══ Stored data
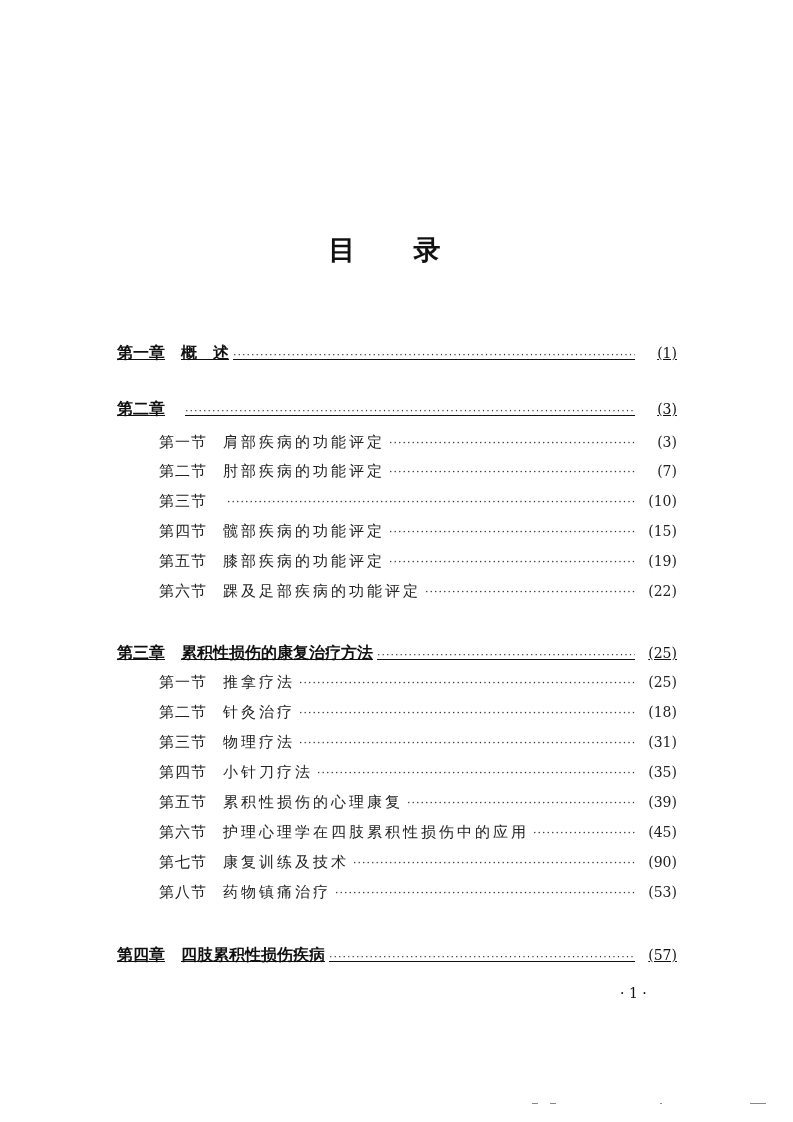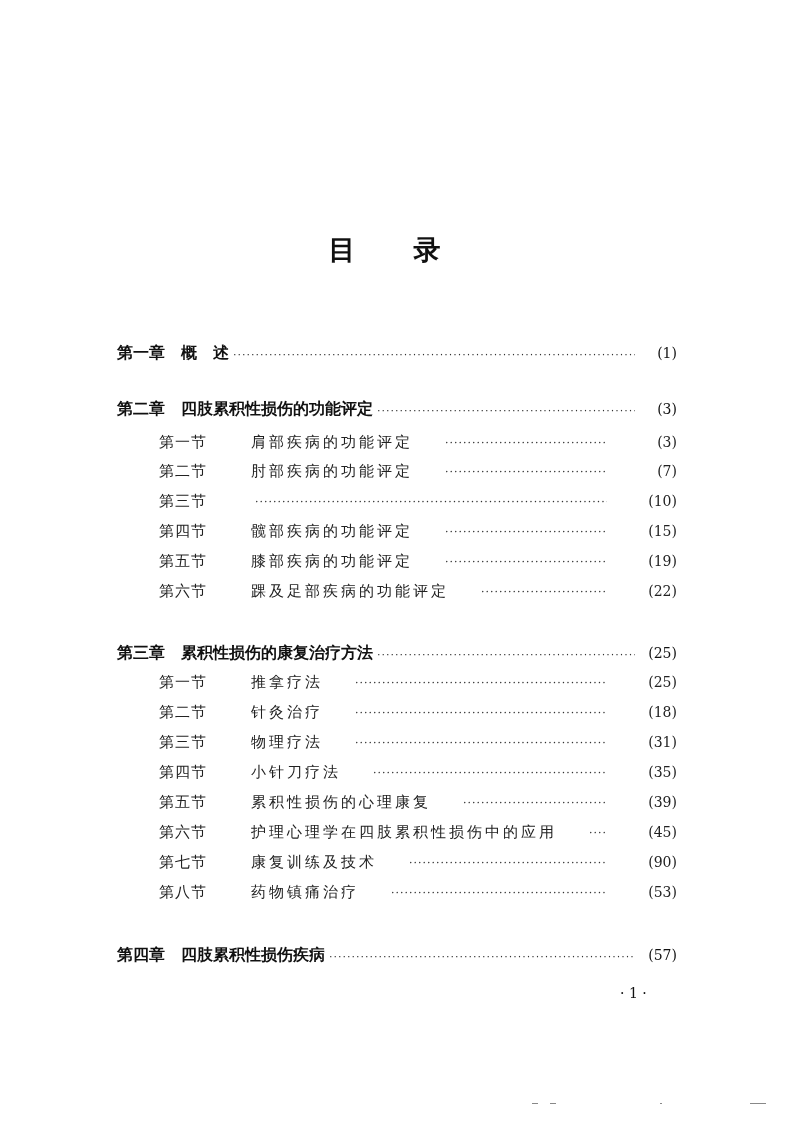--- a/index.html
+++ b/index.html
@@ -4,22 +4,22 @@
 <style>
   html, body { margin: 0; padding: 0; background: #ffffff; }
   body { width: 793px; height: 1122px; position: relative; overflow: hidden;
          font-family: "DejaVu Serif", "Liberation Serif", serif; color: #111; }
   .title { position: absolute; top: 232px; left: 0; width: 771px; text-align: center;
            font-family: "DejaVu Sans", sans-serif; font-weight: bold; font-size: 27px; letter-spacing: 2px; }
   .title span { display: inline-block; }
   .title .gap { width: 56px; }
   .toc { position: absolute; left: 117px; width: 560px; top: 0; }
   .row { position: absolute; left: 0; width: 560px; display: flex; align-items: baseline; height: 22px; white-space: nowrap; }
-  .row.chapter { font-family: "DejaVu Sans", sans-serif; font-weight: bold; font-size: 16px; }
-  .row.section { font-size: 15px; padding-left: 42px; width: 518px; color: #222; gap: 28px; }
+  .row.chapter { font-family: "DejaVu Sans", sans-serif; font-weight: bold; font-size: 16px; text-decoration: underline; }
+  .row.section { font-size: 15px; padding-left: 42px; width: 518px; color: #222; }
   .label { flex: 0 0 auto; }
   .chapter .num { margin-right: 16px; }
   .section .num { margin-right: 16px; letter-spacing: 1px; }
   .section .text { letter-spacing: 3px; }
   .dots { flex: 1 1 auto; overflow: hidden; margin: 0 4px; font-weight: normal; font-size: 11px; letter-spacing: 1px; color: #333; }
   .dots::before { content: "··························································································································"; }
   .page { flex: 0 0 auto; font-family: "DejaVu Serif", serif; font-weight: normal; font-size: 14px; min-width: 38px; text-align: right; }
   .folio { position: absolute; top: 985px; left: 620px; font-size: 14px; font-family: "DejaVu Serif", serif; }
   .speck { position: absolute; background: #888; height: 1px; }
 </style>
@@ -33,21 +33,20 @@
 <div class="toc">
   <div class="row chapter" style="top:343px">
     <span class="label num">第一章</span>
     <span class="label text">概　述</span>
     <span class="dots"></span>
     <span class="page">(1)</span>
   </div>
 
   <div class="row chapter" style="top:399px">
     <span class="label num">第二章</span>
-    <span class="label text">四肢累积性损伤的功能评定</span>
     <span class="dots"></span>
     <span class="page">(3)</span>
   </div>
   <div class="row section" style="top:433px">
     <span class="label num">第一节</span>
     <span class="label text">肩部疾病的功能评定</span>
     <span class="dots"></span>
     <span class="page">(3)</span>
   </div>
   <div class="row section" style="top:462px">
════
▶ _About this exercise_: Go through the material and copy out every line with "size" in it.

▶ _Finished exercise_:
            font-family: "DejaVu Sans", sans-serif; font-weight: bold; font-size: 27px; letter-spacing: 2px; }
-  .row.chapter { font-family: "DejaVu Sans", sans-serif; font-weight: bold; font-size: 16px; }
-  .row.section { font-size: 15px; padding-left: 42px; width: 518px; color: #222; gap: 28px; }
+  .row.chapter { font-family: "DejaVu Sans", sans-serif; font-weight: bold; font-size: 16px; text-decoration: underline; }
+  .row.section { font-size: 15px; padding-left: 42px; width: 518px; color: #222; }
   .dots { flex: 1 1 auto; overflow: hidden; margin: 0 4px; font-weight: normal; font-size: 11px; letter-spacing: 1px; color: #333; }
   .page { flex: 0 0 auto; font-family: "DejaVu Serif", serif; font-weight: normal; font-size: 14px; min-width: 38px; text-align: right; }
   .folio { position: absolute; top: 985px; left: 620px; font-size: 14px; font-family: "DejaVu Serif", serif; }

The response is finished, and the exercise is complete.